● Exercise description: Set down the full listing exactly as given. Any pictures are to be left out.

● Records to use:
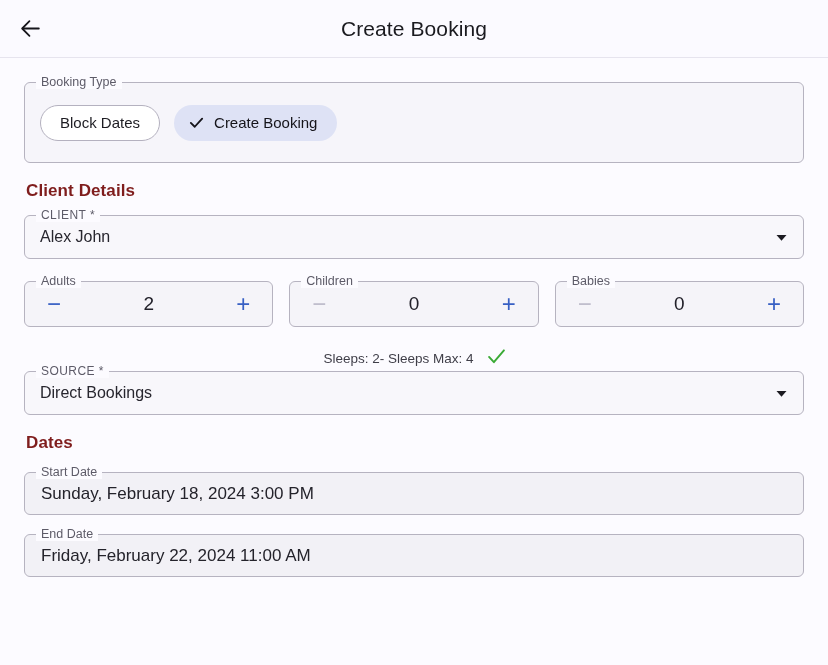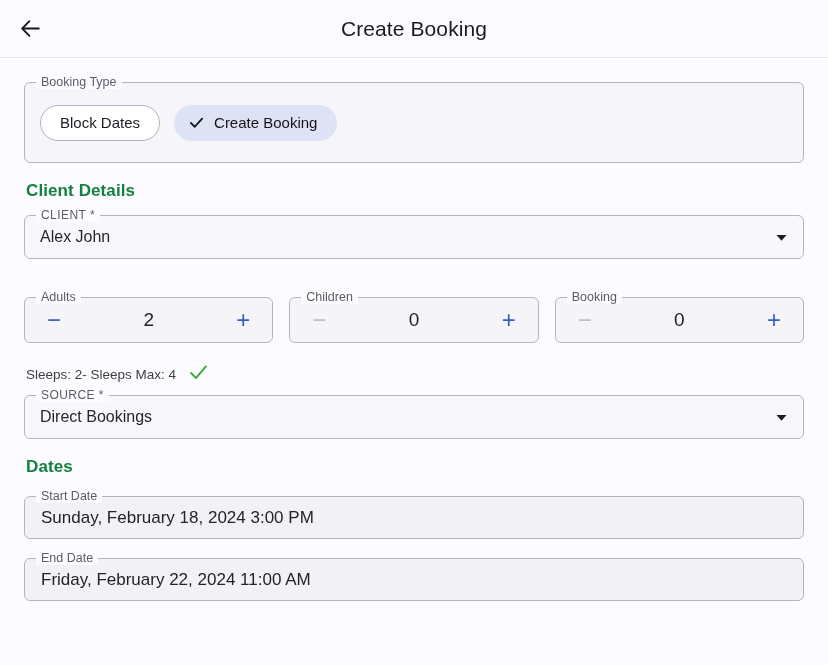"Client Details" .section-title { color: #15803d -> #7f1d1d }
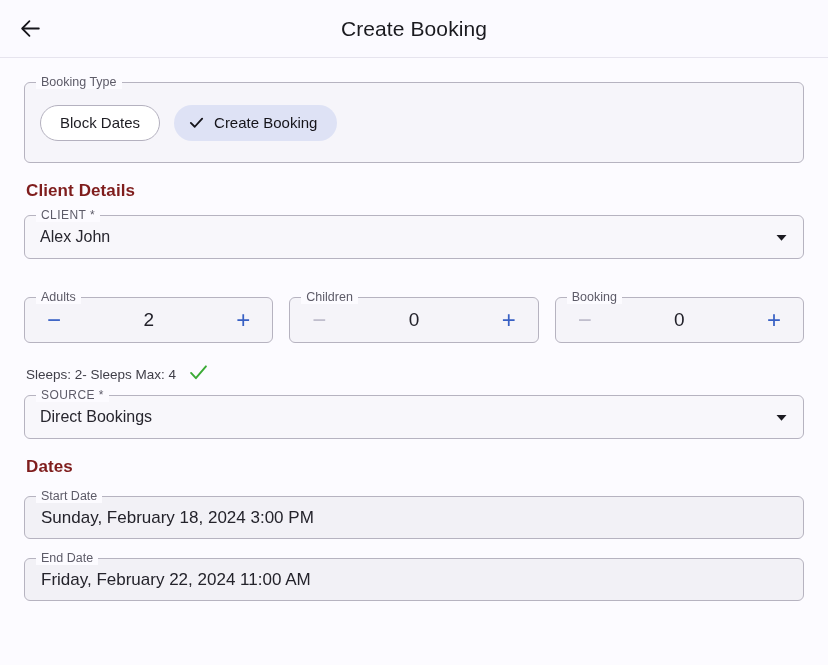"Adults" .stepper-row { margin-top: 38px -> 22px }
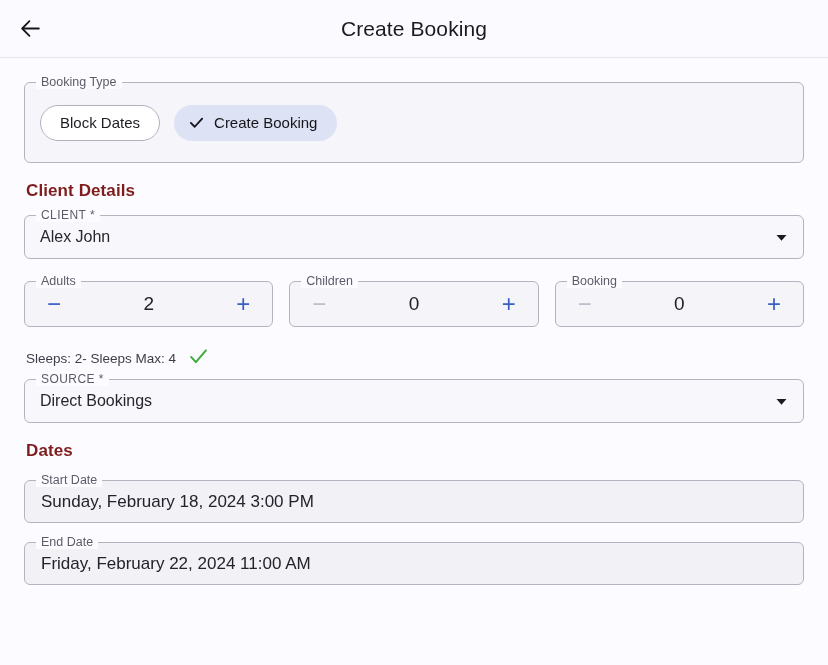"Booking" span.legend { text: Booking -> Babies }
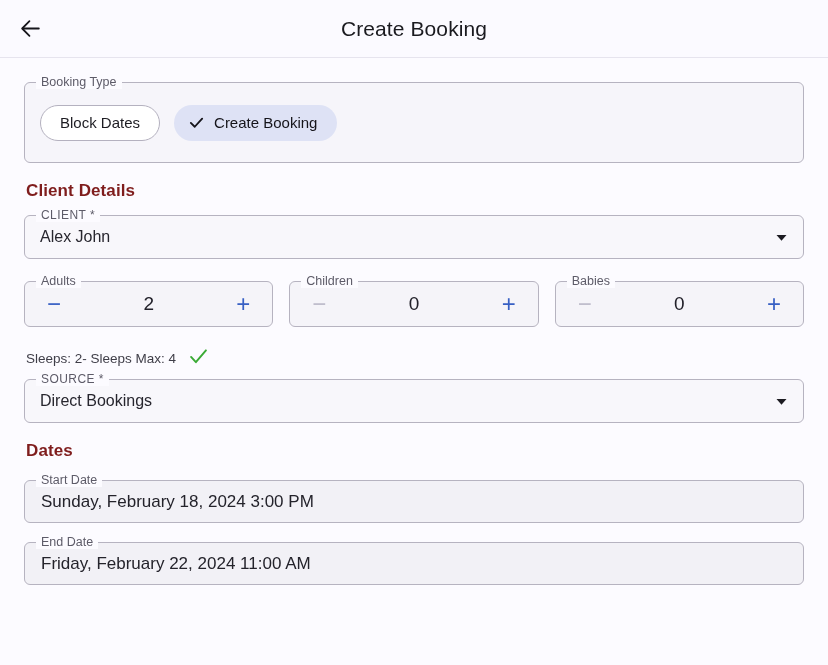"Sleeps: 2- Sleeps Max: 4" .sleeps-row { justify-content: none -> center; margin: 19px 0 8px 2px -> 19px 0 0 2px }
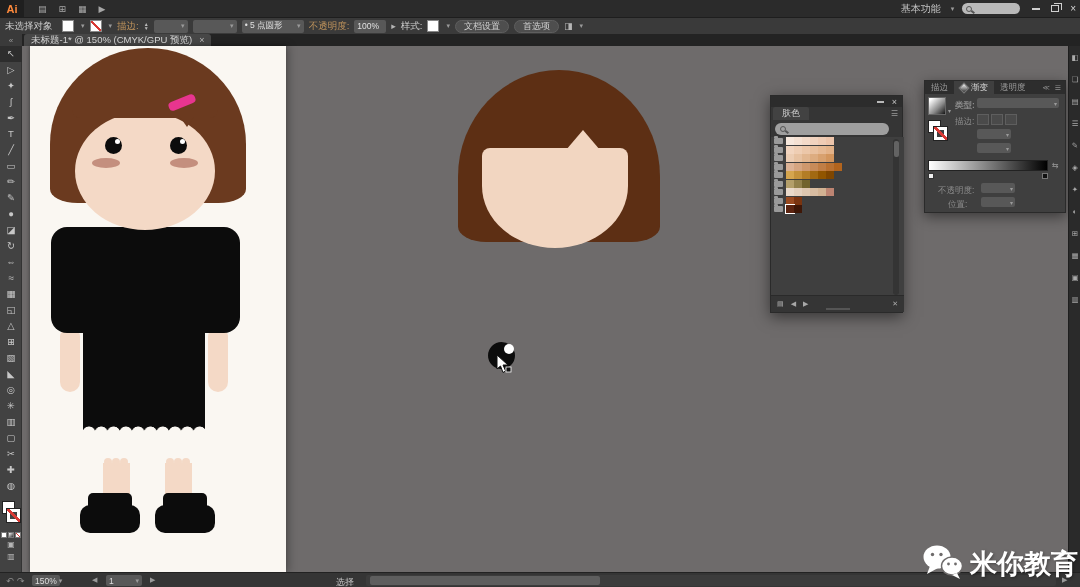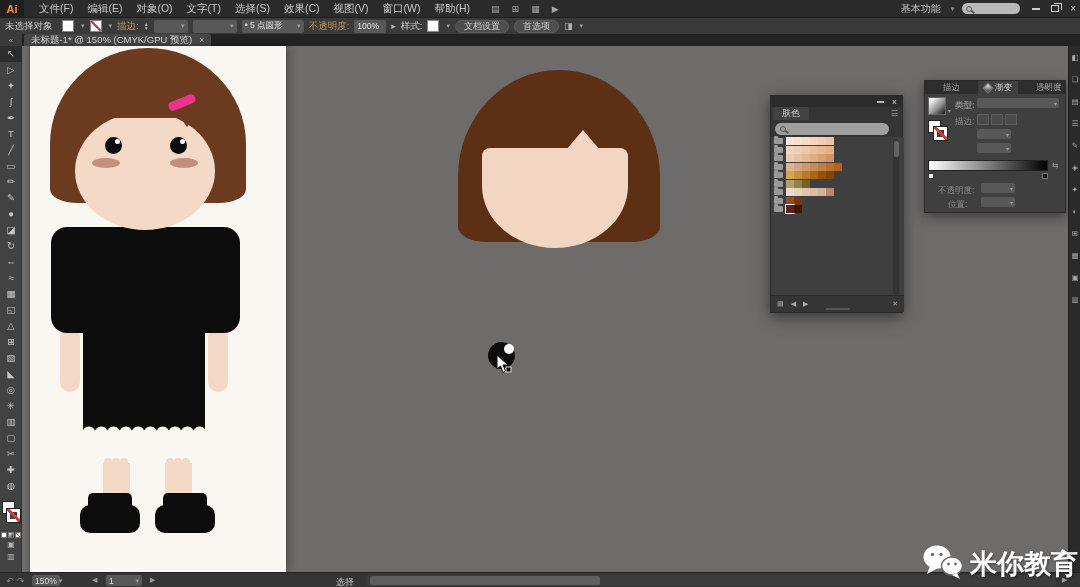"文件(F)" div.menus { html: <div> <span>文件(F)</span> <span>编辑(E)</span> <span>对象(O)</span> <span>文字(T)</span> <span>选择(S)</span> <span>效果(C)</span> <span>视图(V)</span> <span>窗口(W)</span> <span>帮助(H)</span> </div> -> none }
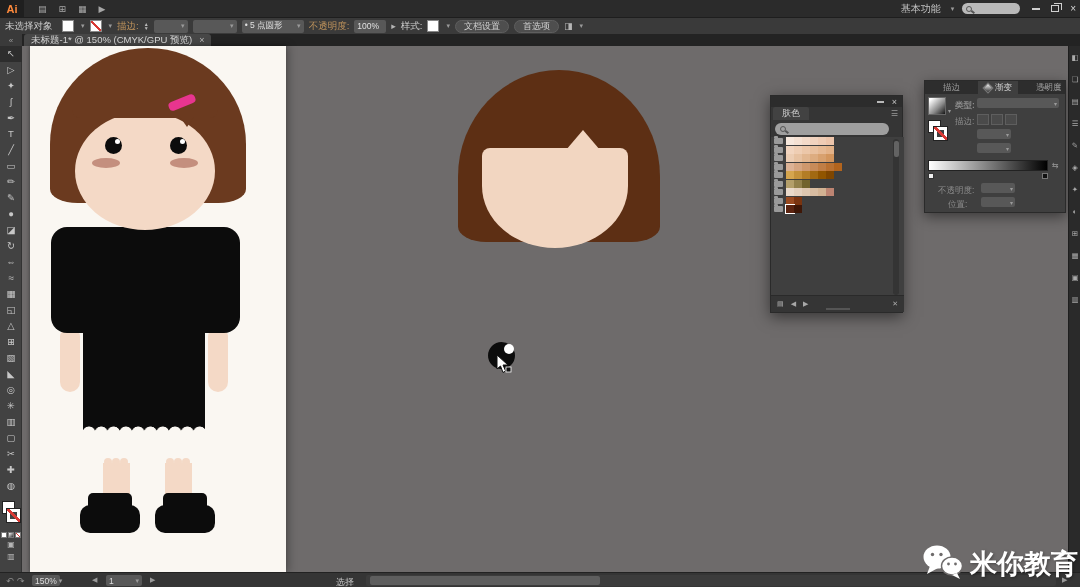"描边" .ptab { margin-left: 12px -> none }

● Output for this task:
"Client Details" .section-title { color: #15803d -> #7f1d1d }
"Adults" .stepper-row { margin-top: 38px -> 22px }
"Booking" span.legend { text: Booking -> Babies }
"Sleeps: 2- Sleeps Max: 4" .sleeps-row { justify-content: none -> center; margin: 19px 0 8px 2px -> 19px 0 0 2px }
"文件(F)" div.menus { html: <div> <span>文件(F)</span> <span>编辑(E)</span> <span>对象(O)</span> <span>文字(T)</span> <span>选择(S)</span> <span>效果(C)</span> <span>视图(V)</span> <span>窗口(W)</span> <span>帮助(H)</span> </div> -> none }
"描边" .ptab { margin-left: 12px -> none }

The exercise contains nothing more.